The event organized by supporters of ex-President Laurent Gbagbo was intended to burnish his image before his trial on crimes against humanity charges opens Thursday at the International Criminal Court in The Hague.

The first former head of state to be tried by the court, Gbagbo lost Ivory Coast's 2010 presidential runoff to Alassane Ouattara but refused to step down, sparking violence that killed more than 3,000 people. Prosecutors say he bears responsibility for murder, rape and other crimes carried out by those fighting to keep him in office. He is standing trial alongside Charles Ble Goude, Gbagbo's former youth minister accused of inciting violence against Ouattara supporters.

Despite the charges against him, Gbagbo's followers hail him as a Nelson Mandela-like hero persecuted for his struggle to make Ivory Coast truly democratic and sovereign.

At Tuesday's round table — where attendees heard speeches extolling his virtues and perused pro-Gbagbo literature, including a book based on interviews conducted with a French journalist from his Hague cell — the Gbagbo faithful expressed optimism that the case against him would fall apart. Just as he survived a stint behind bars during his days as an opposition leader, they said, so would he emerge from the ICC unscathed.
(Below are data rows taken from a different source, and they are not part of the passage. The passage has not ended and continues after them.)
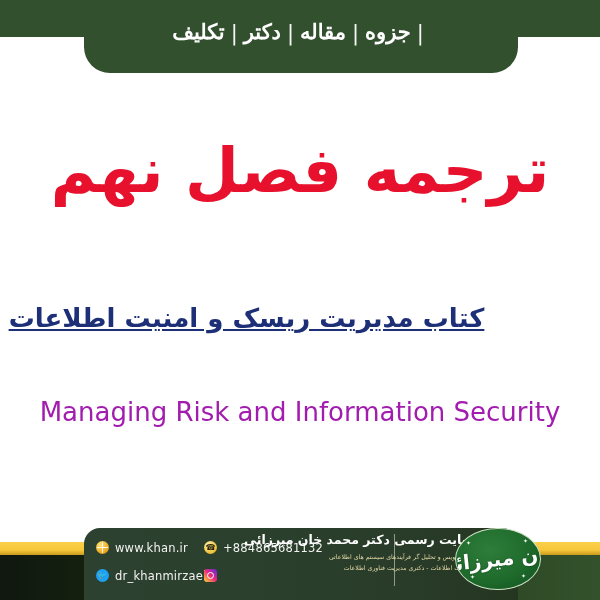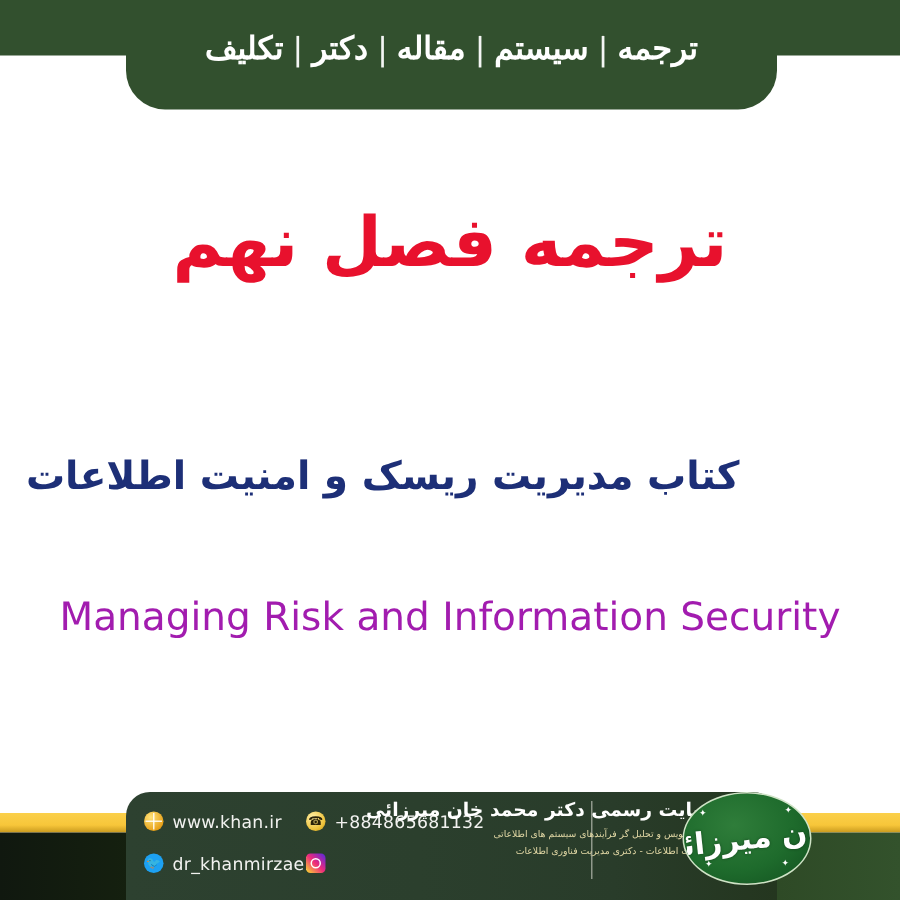"سیستم" span.itm { text: سیستم -> جزوه }
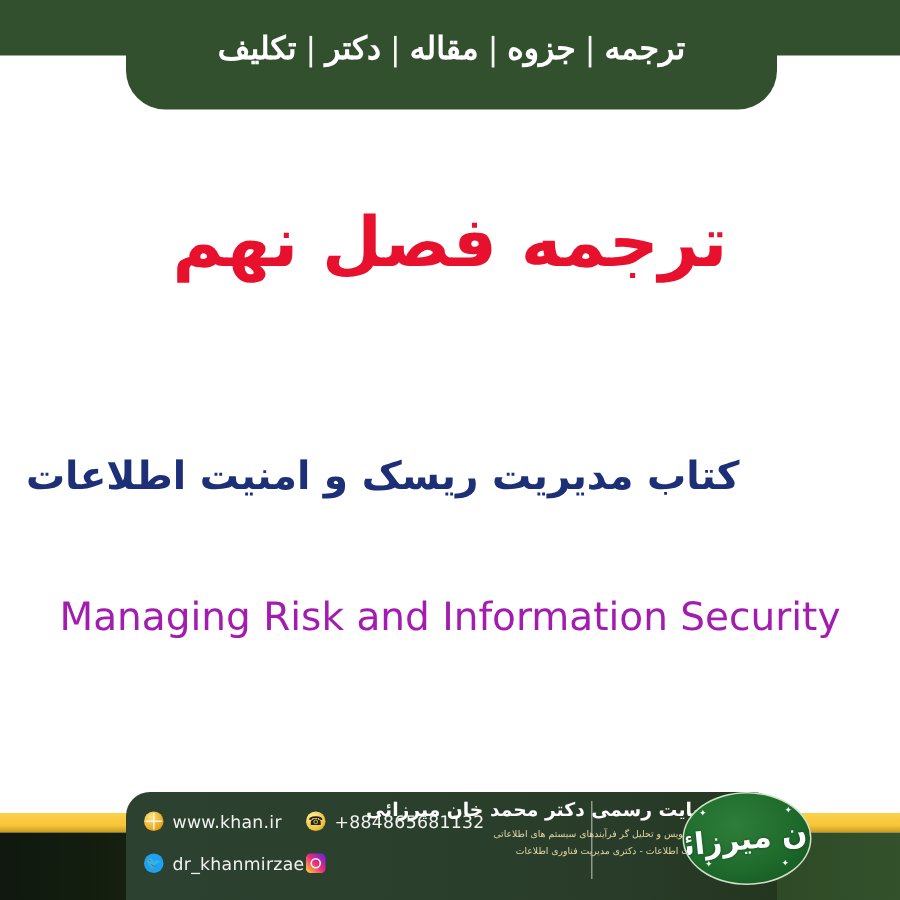"ترجمه" span.itm { html: <span>ترجمه</span> -> none }
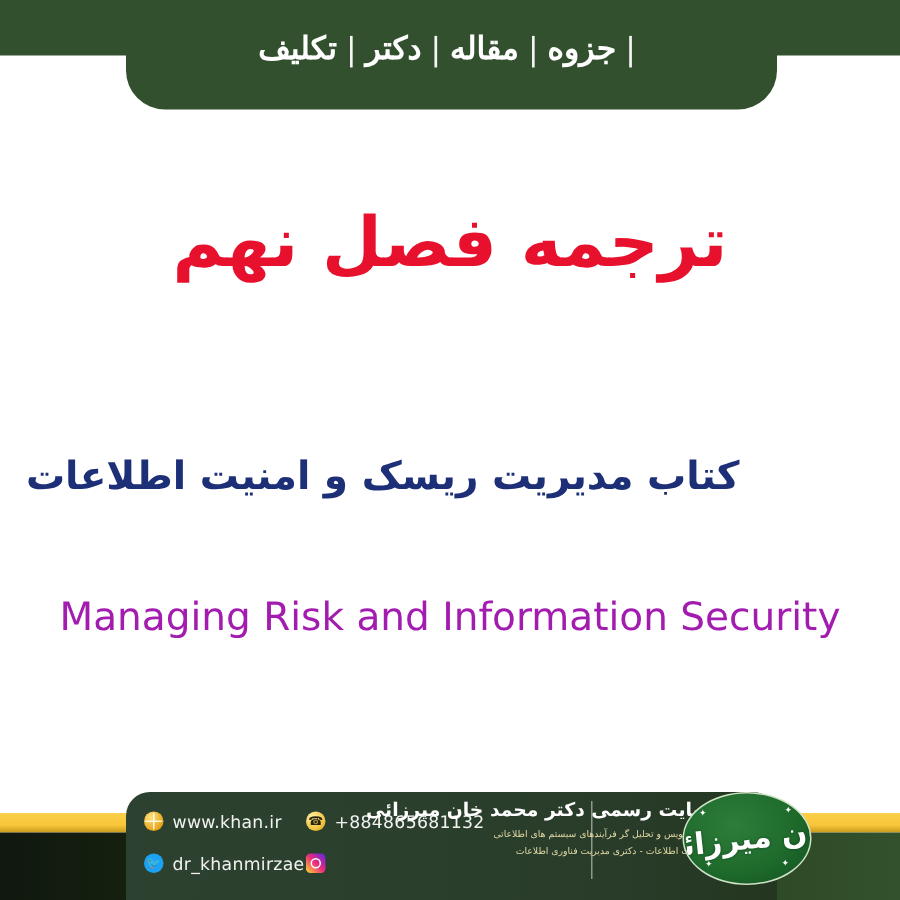"ترجمه فصل نهم" .title-fa { font-size: 46px -> 62px }
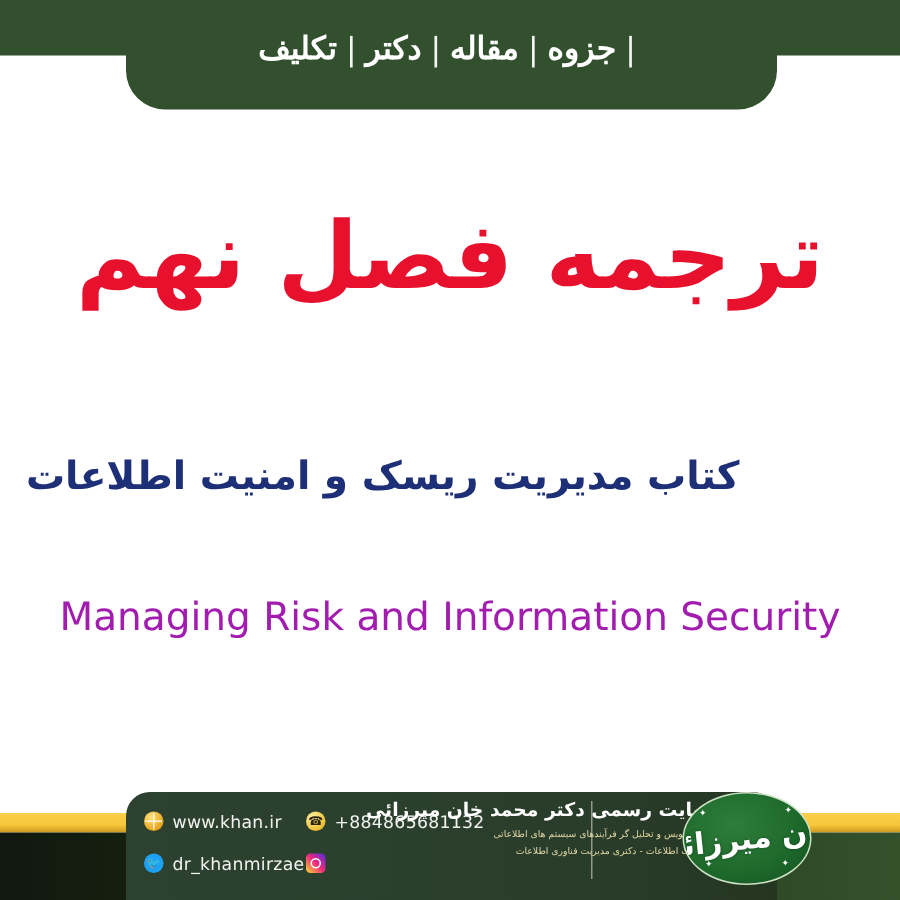"کتاب مدیریت ریسک و امنیت" .subtitle-fa { text-align: none -> center; text-decoration: none -> underline }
"In his life, he has really suffered, but each time he got back on his feet," said Aboudramane Sangare, a Gbagbo-era foreign minister. "I'm sure this time he will be able to rebound again."

A former university professor who founded an opposition party well before Ivory Coast embraced multiparty democracy, Gbagbo spent much of the 1980s in exile in France. After returning, he lost the 1990 presidential vote and spent six months in jail in 1992 for his role in student protests. He came to power in 2000 in a flawed vote he himself described as "calamitous," though he put off holding another one for a decade. In the 2010 race, Gbagbo placed first in the first round with 38 percent of the vote before losing to Ouattara in the runoff.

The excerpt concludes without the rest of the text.